What is needed »
In the material below, find every line with "extended" and pull it out.

Supplied entries »
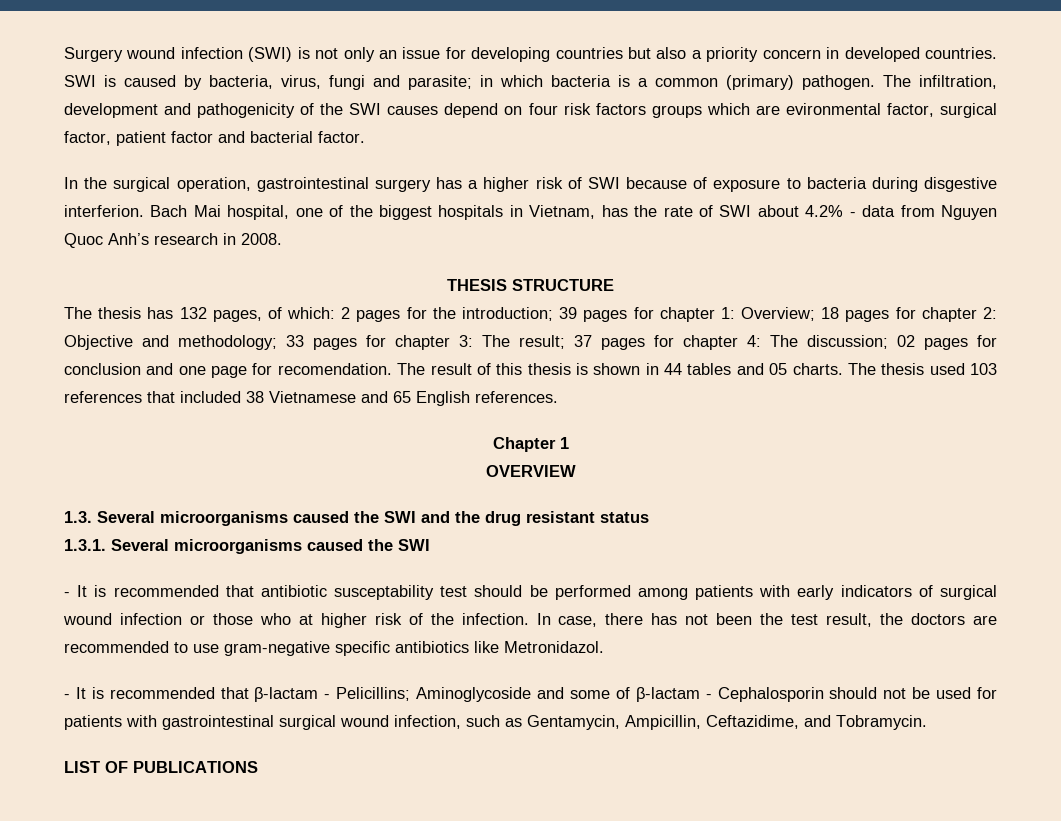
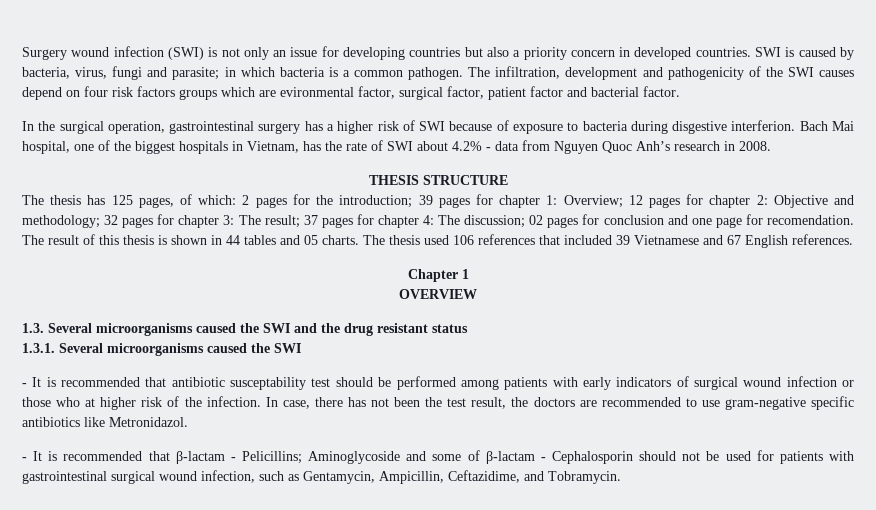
- SWI is caused by bacteria, virus, fungi and parasite; in which bacteria is a common (primary) pathogen.
+ SWI is caused by bacteria, virus, fungi and parasite; in which bacteria is a common pathogen.
- The thesis has 132 pages, of which: 2 pages for the introduction; 39 pages for chapter 1: Overview; 18 pages for chapter 2: Objective and methodology; 33 pages for chapter 3: The result; 37 pages for chapter 4: The discussion; 02 pages for conclusion and one page for recomendation.
+ The thesis has 125 pages, of which: 2 pages for the introduction; 39 pages for chapter 1: Overview; 12 pages for chapter 2: Objective and methodology; 32 pages for chapter 3: The result; 37 pages for chapter 4: The discussion; 02 pages for conclusion and one page for recomendation.
- The thesis used 103 references that included 38 Vietnamese and 65 English references.
+ The thesis used 106 references that included 39 Vietnamese and 67 English references.
- LIST OF PUBLICATIONS

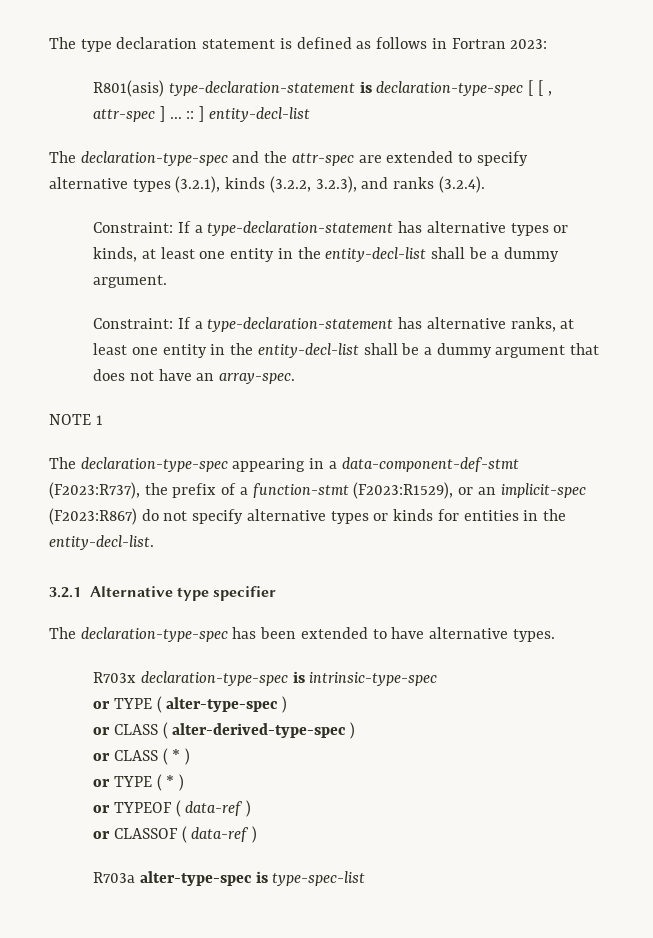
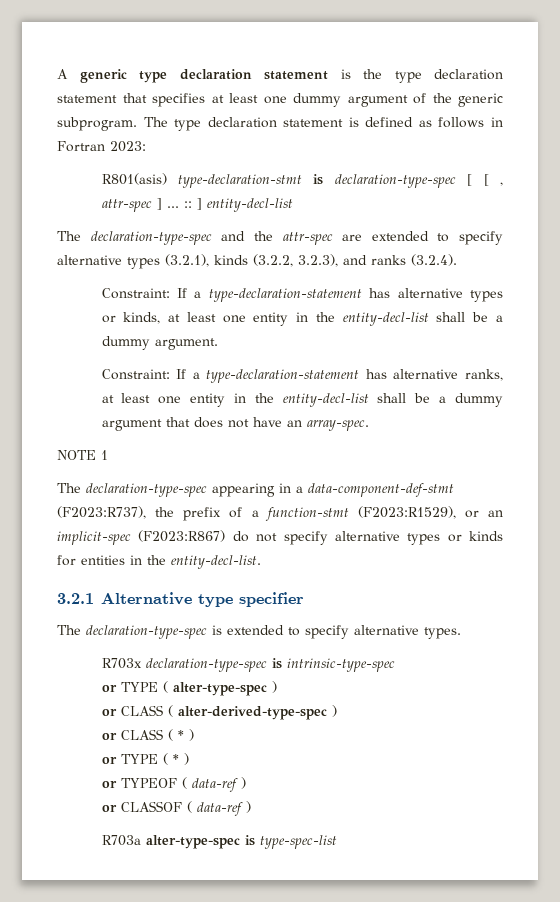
+ A generic type declaration statement is the type declaration statement that specifies at least one dummy argument of the generic subprogram.
- R801(asis) type-declaration-statement is declaration-type-spec [ [ , attr-spec ] ... :: ] entity-decl-list
+ R801(asis) type-declaration-stmt is declaration-type-spec [ [ , attr-spec ] ... :: ] entity-decl-list
- The declaration-type-spec has been extended to have alternative types.
+ The declaration-type-spec is extended to specify alternative types.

Answer section »
- The declaration-type-spec has been extended to have alternative types.
+ The declaration-type-spec is extended to specify alternative types.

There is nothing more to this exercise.